De hecho, una de sus preocupaciones es el ‘influjo’ del recinto ibicenco, para el que no tiene palabras pero del que habla como un escollo muy duro: “No es un campo fácil, y la muestra está en que el año pasado lo pusimos difícil a Almería –rememorando los partidos ante el mismo Unicaja con el que ahora juega-, así que solo con eso queda claro que es un campo difícil al que hay que ir concentrado y con ganas de ganar”. No es cuestión de nada concreto, de alguna característica física, sino de lo que se percibe: “En principio no tiene nada, pero es diferente a los demás, no sé, y el equipo, al verse arropado por su gente dan más y más, y no es fácil, sinceramente no sé el porqué pero no es fácil”. El aviso está lanzado.

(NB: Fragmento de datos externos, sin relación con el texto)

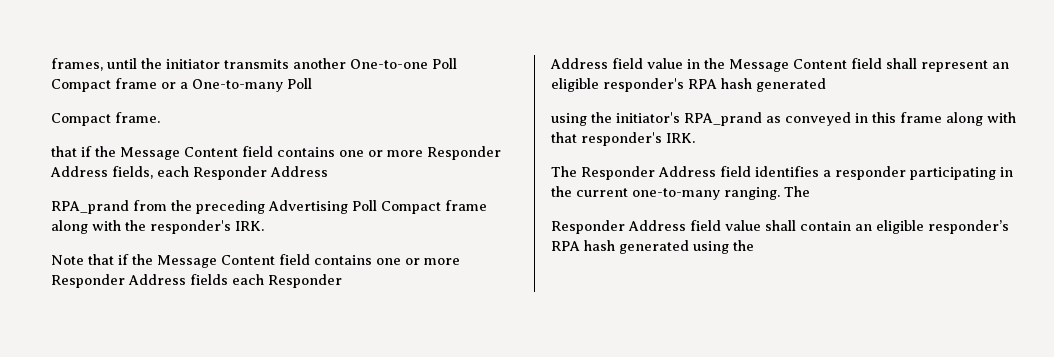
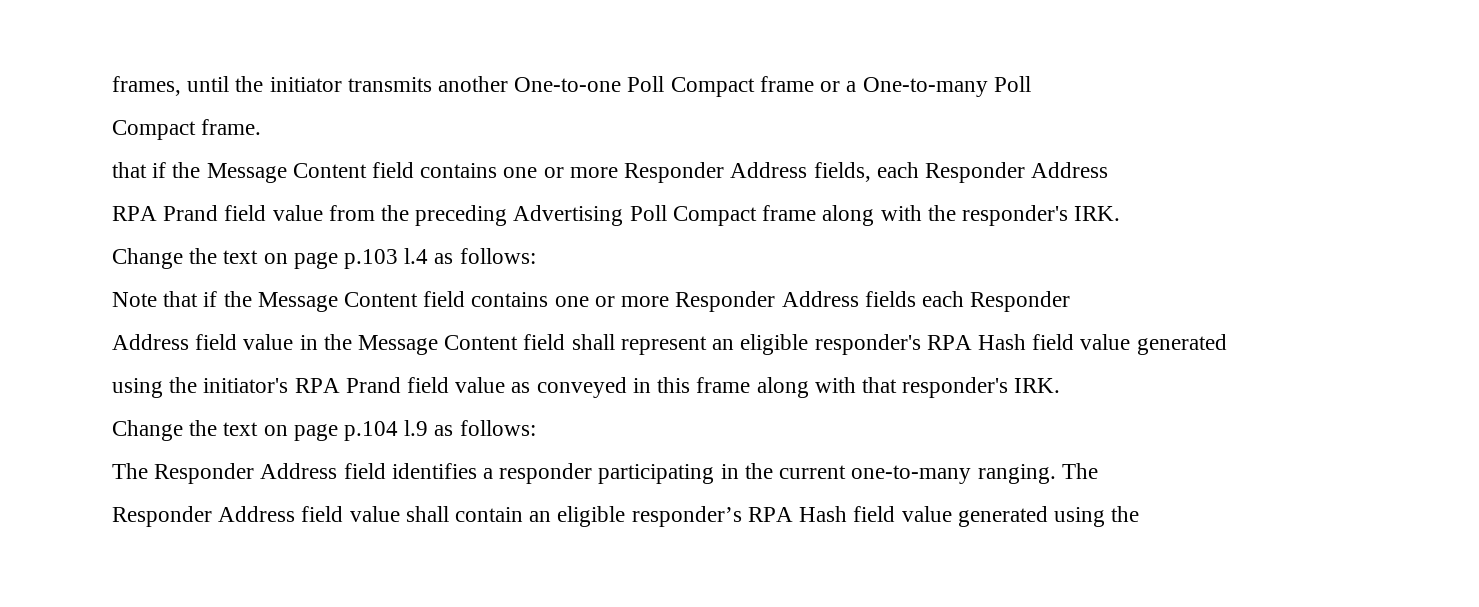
- RPA_prand from the preceding Advertising Poll Compact frame along with the responder's IRK.
+ RPA Prand field value from the preceding Advertising Poll Compact frame along with the responder's IRK.
+ Change the text on page p.103 l.4 as follows:
- Address field value in the Message Content field shall represent an eligible responder's RPA hash generated
+ Address field value in the Message Content field shall represent an eligible responder's RPA Hash field value generated
- using the initiator's RPA_prand as conveyed in this frame along with that responder's IRK.
+ using the initiator's RPA Prand field value as conveyed in this frame along with that responder's IRK.
+ Change the text on page p.104 l.9 as follows:
- Responder Address field value shall contain an eligible responder’s RPA hash generated using the
+ Responder Address field value shall contain an eligible responder’s RPA Hash field value generated using the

En eso cabe el matiz de que poco tiene que ver el plantel de esta temporada con el de la pasada, si bien este Ushuaïa Ibiza Voley es bastante más fuerte de lo que se esperaba este verano de tantas dudas. Se puede entender que es un equipo menos fuerte pero finalmente sí es competitivo, y Jean Pascal Diedhiou le da sus ‘bendiciones’ con elogios: “Es mejor de lo que se esperaba, parece, yo lo veo bien por los resultados que están teniendo; se ve que es un equipo trabajador y parece que aun les faltan todavía algunos jugadores, así que supongo que si les llegan sí estaría más competo y sería más difícil jugar con ellos”. A De Stefano lo considera “un buen entrenador” y admite haber aprendido tanto de él como de Toni Gino.

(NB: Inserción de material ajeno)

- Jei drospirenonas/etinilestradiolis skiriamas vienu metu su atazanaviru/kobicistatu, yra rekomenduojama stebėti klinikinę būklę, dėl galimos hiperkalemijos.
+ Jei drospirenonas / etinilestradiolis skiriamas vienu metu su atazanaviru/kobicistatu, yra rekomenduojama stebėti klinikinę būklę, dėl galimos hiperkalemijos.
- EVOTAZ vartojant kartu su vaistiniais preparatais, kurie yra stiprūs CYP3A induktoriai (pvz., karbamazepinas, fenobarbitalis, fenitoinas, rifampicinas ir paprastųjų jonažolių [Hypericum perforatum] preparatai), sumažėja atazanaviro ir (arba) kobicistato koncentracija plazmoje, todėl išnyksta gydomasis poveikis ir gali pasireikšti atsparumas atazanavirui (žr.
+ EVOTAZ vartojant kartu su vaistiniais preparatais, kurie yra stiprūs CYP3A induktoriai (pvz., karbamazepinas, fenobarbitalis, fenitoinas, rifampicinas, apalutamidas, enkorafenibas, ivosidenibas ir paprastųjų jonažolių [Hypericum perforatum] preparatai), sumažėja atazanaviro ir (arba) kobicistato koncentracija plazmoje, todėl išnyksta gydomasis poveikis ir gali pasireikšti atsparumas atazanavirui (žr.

Pero precisamente a eso se está dedicando desde que llegó a Unicaja Almería, a ser un mejor jugador, más completo y competitivo, dándolo todo y admitiendo las facetas en las que tiene que mejorar. Ese es el camino, la autocrítica, y el joven central ahorrador se abre así un gran futuro: “En el tema del saque, ha sido suerte hacer dos puntos directos, pero la verdad es que me están dando bastante caña en ese aspecto para que lo vaya mejorando porque hay veces que se me va mucho; me ha sorprendido hasta a mí los dos aces a Vecindario –tono jocoso-, pero bien, supongo que será el fruto del trabajo que estamos haciendo”. Se centra un poco más en la parte a mejorar, pero no descuida potenciar sus virtudes.

Así van pasando las semanas, trabajo y trabajo: “Los ataques, para mí, es lo mejor que hago, y espero mejorar en el bloqueo, que todavía me falta un poquito en ese aspecto; estamos trabajando en ello a ver si mejoro más”. Al esfuerzo añade su dosis de garra, como ante los canarios peleando por balones imposibles: “Cada punto cuenta y entonces un balón que viene hay que intentar levantarlo, aunque me ha costado –de nuevo sonrisa-; poco a poco, porque la defensa tampoco es lo mío, pero hay que intentarlo cada vez que se pueda; es bien para el equipo y es un plus de más”. Sus dos metros y diez centímetros se fueron al suelo del Moisés Ruiz para elevar en esférico complicado, como si fuera receptor.

En ese partido hubo que sufrir, y llegó la recompensa: “Hubo altibajos durante la semana pasada y eso pasó factura, ya que también hubo altibajos en el partido, pero supimos resolverlo y estar ahí; hubo un momento que casi se nos fue, pero menos mal que supimos arreglarlo”. No se conforma con jugar mal y ganar: “Que la semana sea mejor y que estemos todos entrenando, porque ya llega lo mejor, y sí, refuerza ganar sin jugar bien, pero siempre hay que ir poco más adelante, ya que si vamos así, cuando legan los partidos más importantes y difíciles puede estar más complicado”. Lo que se avecina es duro: “Todos los partidos los espero con bastantes ganas y me motivan mucho e intento dar lo mejor que tengo”.